Nothing but the text of the records belongs in your answer: repeat all of it exactly and leave out the images.
==== DATA IN THIS EXERCISE ====
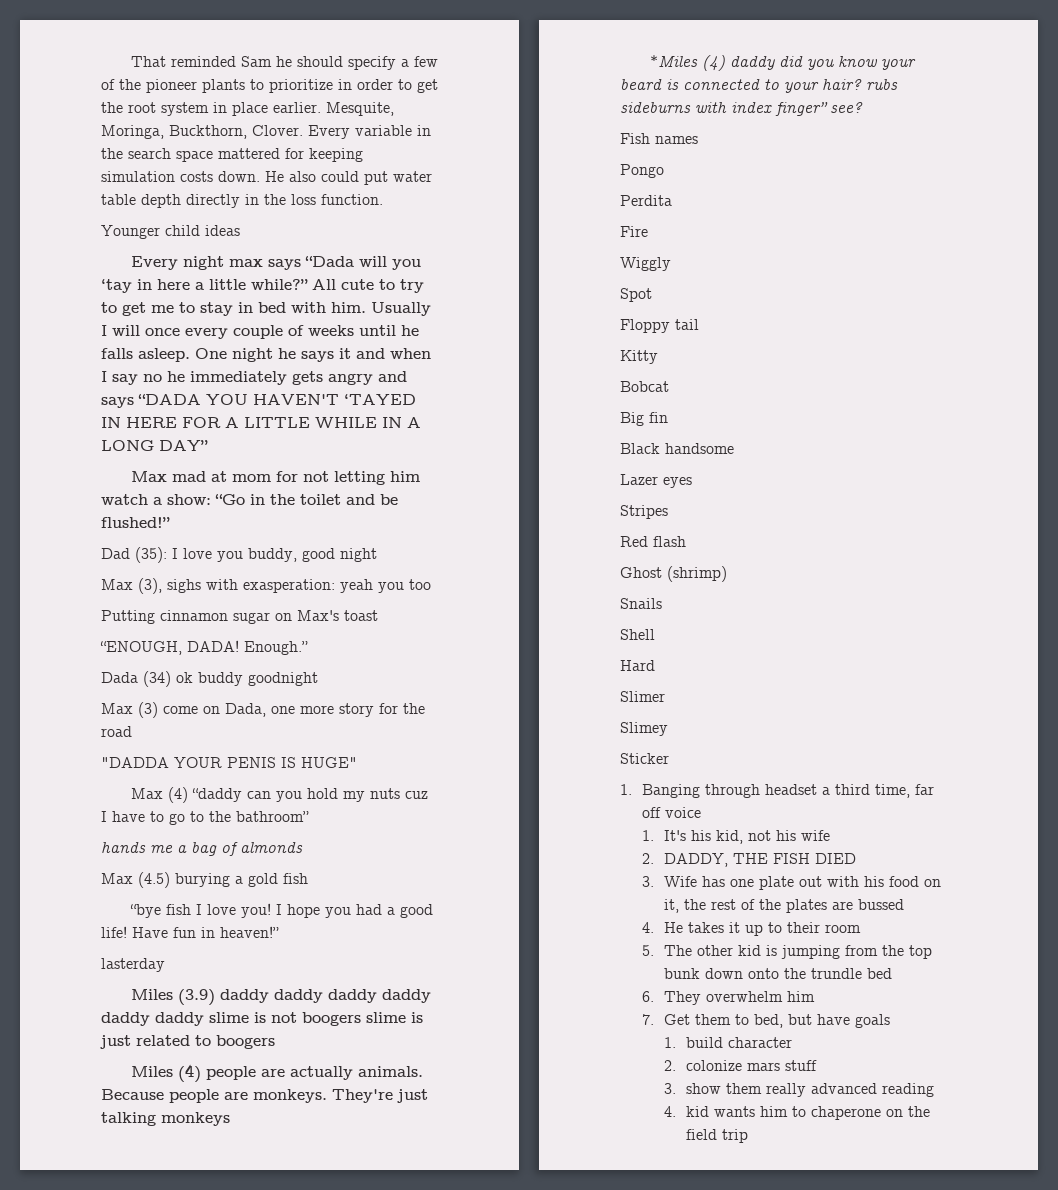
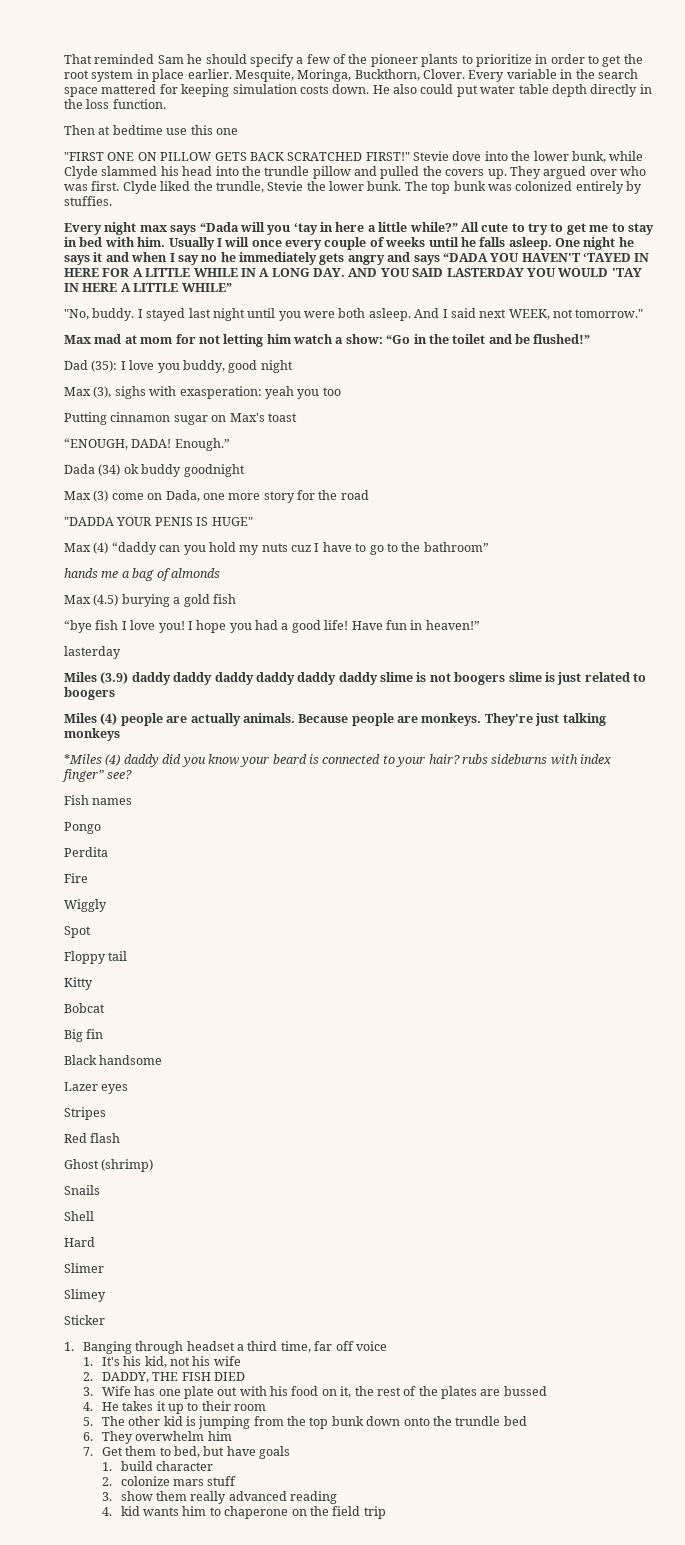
- Younger child ideas
+ Then at bedtime use this one
+ "FIRST ONE ON PILLOW GETS BACK SCRATCHED FIRST!" Stevie dove into the lower bunk, while Clyde slammed his head into the trundle pillow and pulled the covers up. They argued over who was first. Clyde liked the trundle, Stevie the lower bunk. The top bunk was colonized entirely by stuffies.
- One night he says it and when I say no he immediately gets angry and says “DADA YOU HAVEN'T ‘TAYED IN HERE FOR A LITTLE WHILE IN A LONG DAY”
+ One night he says it and when I say no he immediately gets angry and says “DADA YOU HAVEN'T ‘TAYED IN HERE FOR A LITTLE WHILE IN A LONG DAY. AND YOU SAID LASTERDAY YOU WOULD 'TAY IN HERE A LITTLE WHILE”
+ "No, buddy. I stayed last night until you were both asleep. And I said next WEEK, not tomorrow."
====
### WRITTEN ANSWER
- Younger child ideas
+ Then at bedtime use this one
+ "FIRST ONE ON PILLOW GETS BACK SCRATCHED FIRST!" Stevie dove into the lower bunk, while Clyde slammed his head into the trundle pillow and pulled the covers up. They argued over who was first. Clyde liked the trundle, Stevie the lower bunk. The top bunk was colonized entirely by stuffies.
- One night he says it and when I say no he immediately gets angry and says “DADA YOU HAVEN'T ‘TAYED IN HERE FOR A LITTLE WHILE IN A LONG DAY”
+ One night he says it and when I say no he immediately gets angry and says “DADA YOU HAVEN'T ‘TAYED IN HERE FOR A LITTLE WHILE IN A LONG DAY. AND YOU SAID LASTERDAY YOU WOULD 'TAY IN HERE A LITTLE WHILE”
+ "No, buddy. I stayed last night until you were both asleep. And I said next WEEK, not tomorrow."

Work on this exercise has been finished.